On Greece, we discussed the implementation of the reform commitments based on the updated report on enhanced surveillance. This report is positive as it concludes that, at this stage, Greece has taken the necessary actions to deliver on its commitments.

We welcomed the adoption of the budget for 2019 in line with the commitments made under the programme and the completion of important structural reforms. We took note of the commitment of the Greek authorities to ensure that their newly-legislated scheme for the protection of primary residences is temporary and will be terminated by the end of 2019. We asked the institutions to monitor its fiscal and financial implications.

We encouraged the Greek authorities to continue the implementation of all key reforms adopted under the ESM programme.

Finally, on the basis of this assessment by the European institutions, we now expect the EWG and the EFSF Board of Directors to approve the two so-called policy contingent debt relief measures. This approval is subject to the completion of national procedures, which will now begin. These debt measures concern the transfer to Greece of profits made by the central banks on Greek government bonds (the so-called SMP and ANFA) and the reduction to zero of the step-up interest margin on certain EFSF loans. In cash this adds up to a grant of € 970 million Euros. It also sends investors a positive signal of continued ownership of the reform agenda in Greece, and you can see this already going on in the markets today.

Later on we welcomed the non-euro area members in the room to continue our discussions on deepening our economic and monetary union. Today we dealt with two main work streams – the Budgetary Instrument for Competitiveness and Convergence and EDIS.

On the budgetary instrument, last month we discussed expenditure. Today we discussed governance aspects and in May, our next meeting, we will discuss revenues. We should be ready to put all these elements together in time for the June summit.

Governance is critical. It’s about how we will run this tool, it is a political issue that also includes a technical and a legal dimension.
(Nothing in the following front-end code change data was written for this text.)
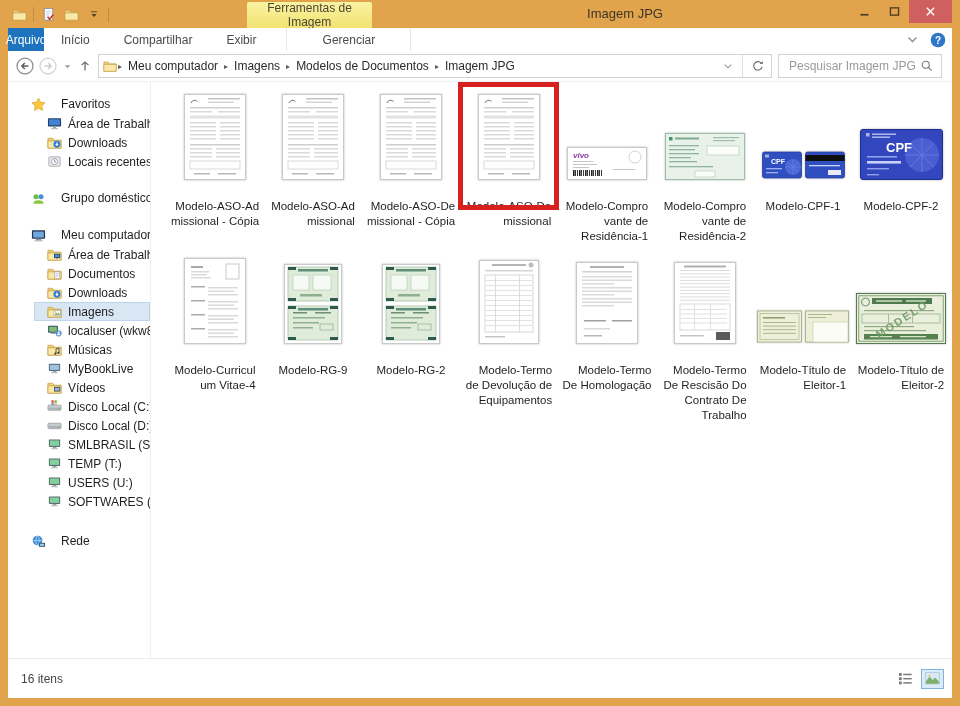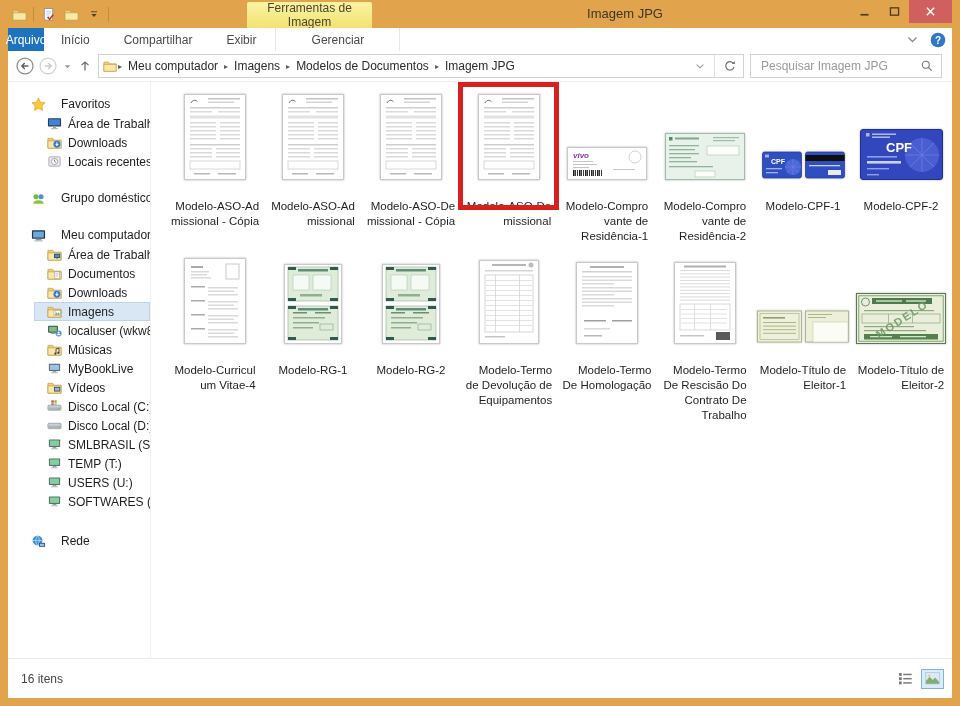--- a/index.html
+++ b/index.html
@@ -17,34 +17,34 @@
     padding-left:290px;font-size:13px;color:#3D3528;pointer-events:none;}
   .win-controls{position:absolute;right:0;top:0;height:23px;display:flex;align-items:stretch;}
   .wc-btn{width:30px;display:flex;align-items:center;justify-content:center;}
   .wc-close{width:43px;background:#D05F5F;display:flex;align-items:center;justify-content:center;}
   
   .inner{position:absolute;left:8px;top:28px;right:8px;bottom:8px;background:#fff;display:flex;flex-direction:column;}
   
   .tabrow{height:23px;display:flex;align-items:stretch;font-size:12px;color:#4A4A4A;position:relative;background:#fff;flex:0 0 auto;}
   .tab-file{width:36px;background:#1E73BE;color:#fff;display:flex;align-items:center;justify-content:center;}
   .tab{padding:0 17px;display:flex;align-items:center;}
-  .ctx-zone{width:125px;margin-left:2px;border-left:1px solid #E7E7E7;border-right:1px solid #E7E7E7;
+  .ctx-zone{width:125px;margin-left:13px;border-left:1px solid #E7E7E7;border-right:1px solid #E7E7E7;
     display:flex;align-items:center;justify-content:center;}
   .ribbon-right{position:absolute;right:6px;top:0;height:23px;display:flex;align-items:center;gap:11px;}
   .icon-btn{display:flex;align-items:center;justify-content:center;}
   
   .addressrow{height:31px;display:flex;align-items:center;padding:0 10px 0 8px;gap:6px;border-bottom:1px solid #F1F1F1;flex:0 0 auto;}
   .nav{display:flex;align-items:center;gap:5px;}
   .addr-box{flex:1;height:24px;border:1px solid #D2D2D2;display:flex;align-items:center;padding:0 2px 0 4px;
     font-size:12px;color:#2B2B2B;min-width:0;overflow:hidden;}
   .crumb{padding:0 5px;white-space:nowrap;cursor:default;}
   .crumb-sep{color:#5A5A5A;font-size:8px;padding:0 1px;}
   .addr-right{margin-left:auto;display:flex;align-items:center;height:100%;}
   .addr-div{width:1px;height:22px;background:#E0E0E0;margin:0 4px;}
-  .search-box{width:192px;height:24px;border:1px solid #D2D2D2;display:flex;align-items:center;padding:0 7px 0 8px;}
+  .search-box{width:164px;height:24px;border:1px solid #D2D2D2;display:flex;align-items:center;padding:0 7px 0 8px;}
   .search-box input{border:0;outline:0;flex:1;min-width:0;font-size:12px;color:#444;font-family:"Liberation Sans",sans-serif;background:transparent;}
   .search-box input::placeholder{color:#9A9A9A;}
   
   .bodyrow{flex:1;display:flex;min-height:0;}
   .sidebar{width:143px;flex:0 0 auto;border-right:1px solid #F0F0F0;padding-top:12px;font-size:12px;color:#1E1E1E;overflow:hidden;}
   .side-header{display:flex;align-items:center;gap:15px;padding-left:23px;height:20px;margin-top:17px;white-space:nowrap;cursor:default;}
   .side-header.first{margin-top:0;}
   .side-header.gap-big{margin-top:20px;}
   .side-item{display:flex;align-items:center;gap:6px;padding-left:39px;height:19px;white-space:nowrap;cursor:default;}
   .side-item.selected{background:#D9E7F5;box-shadow:inset 0 0 0 1px #BCD4EC;margin-left:26px;padding-left:13px;}
@@ -742,21 +742,21 @@
                 <rect x="46" y="73" width="8" height="3" fill="#2E5B4B"></rect>
                 <rect x="14" y="44" width="30" height="2.5" fill="#5E8F7A"></rect>
                 <rect x="9" y="48" width="14" height="1.5" fill="#6E8F6E"></rect>
                 <rect x="31" y="48" width="16" height="1.5" fill="#6E8F6E"></rect>
                 <rect x="9" y="53" width="32" height="1.5" fill="#8FAF8F"></rect>
                 <rect x="9" y="58" width="26" height="1.5" fill="#8FAF8F"></rect>
                 <rect x="9" y="63" width="20" height="1.5" fill="#8FAF8F"></rect>
                 <rect x="36" y="60" width="13" height="6" fill="none" stroke="#8FAF8F" stroke-width="0.7"></rect>
               </svg>
             </div>
-            <div class="flabel">Modelo-RG-1</div>
+            <div class="flabel">Modelo-RG-9</div>
           </div>
           <div class="cell">
             <div class="thumb">
               <svg width="58" height="80">
                 <rect x="0.5" y="0.5" width="57" height="79" fill="#FFF" stroke="#C9C9C9"></rect>
                 <rect x="4" y="3" width="50" height="34" fill="#DFECD9" stroke="#A8C0A8" stroke-width="0.8"></rect>
                 <rect x="4" y="3" width="8" height="3" fill="#2E5B4B"></rect>
                 <rect x="4" y="34" width="8" height="3" fill="#2E5B4B"></rect>
                 <rect x="46" y="3" width="8" height="3" fill="#2E5B4B"></rect>
                 <rect x="46" y="34" width="8" height="3" fill="#2E5B4B"></rect>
The 19 euro area Member States will have a strategic guidance role in this tool, but it will stay in the context of the MFF, the EU budget framework. The governance needs to reflect this complexity.

There is broad support on making appropriate links between the budgetary instrument and the European Semester, in particular via the euro area recommendations.

There is also broad support to codify this strategic guidance role for the euro area members. We will need to define the best legal way to do it. Some prefer an Inter-Governmental Agreement, others prefer to develop legal arrangements within the EU law. We will come back to this issue next month when we discuss revenues.

We aim to agree on the features of the new instrument and be able to report to the June summit.

Our last agenda point was on the European Deposit Insurance Scheme – also known as EDIS. The Chair of the High Level Working Group on EDIS informed us about the good progress in their discussions.

What we have asked this group to deliver is a credible path that can lead us to a fully functional Banking Union, which will include an efficient European depositor protection. There is more work to be done until our June deadline.

Finally, a gathering of euro area finance ministers on this date cannot ignore the developments regarding Brexit. We took stock of our level of preparedness. Leaders will discuss Brexit in the Special European Council on 10 April.

On our side, we prepared for all possible scenarios. This includes, of course, a “no-deal” Brexit. We have taken the necessary contingency measures and insisted on preparedness by market participants. Member States have prepared national contingency measures in financial services. Overall, European and national contingency measures cover all systemic activities in order to avoid cliff-edge effects. Nevertheless, such measures can neither replicate the benefit of EU membership nor compensate any lack of private players’ preparation. And, needless to say, we will want to avoid this scenario. Thank you.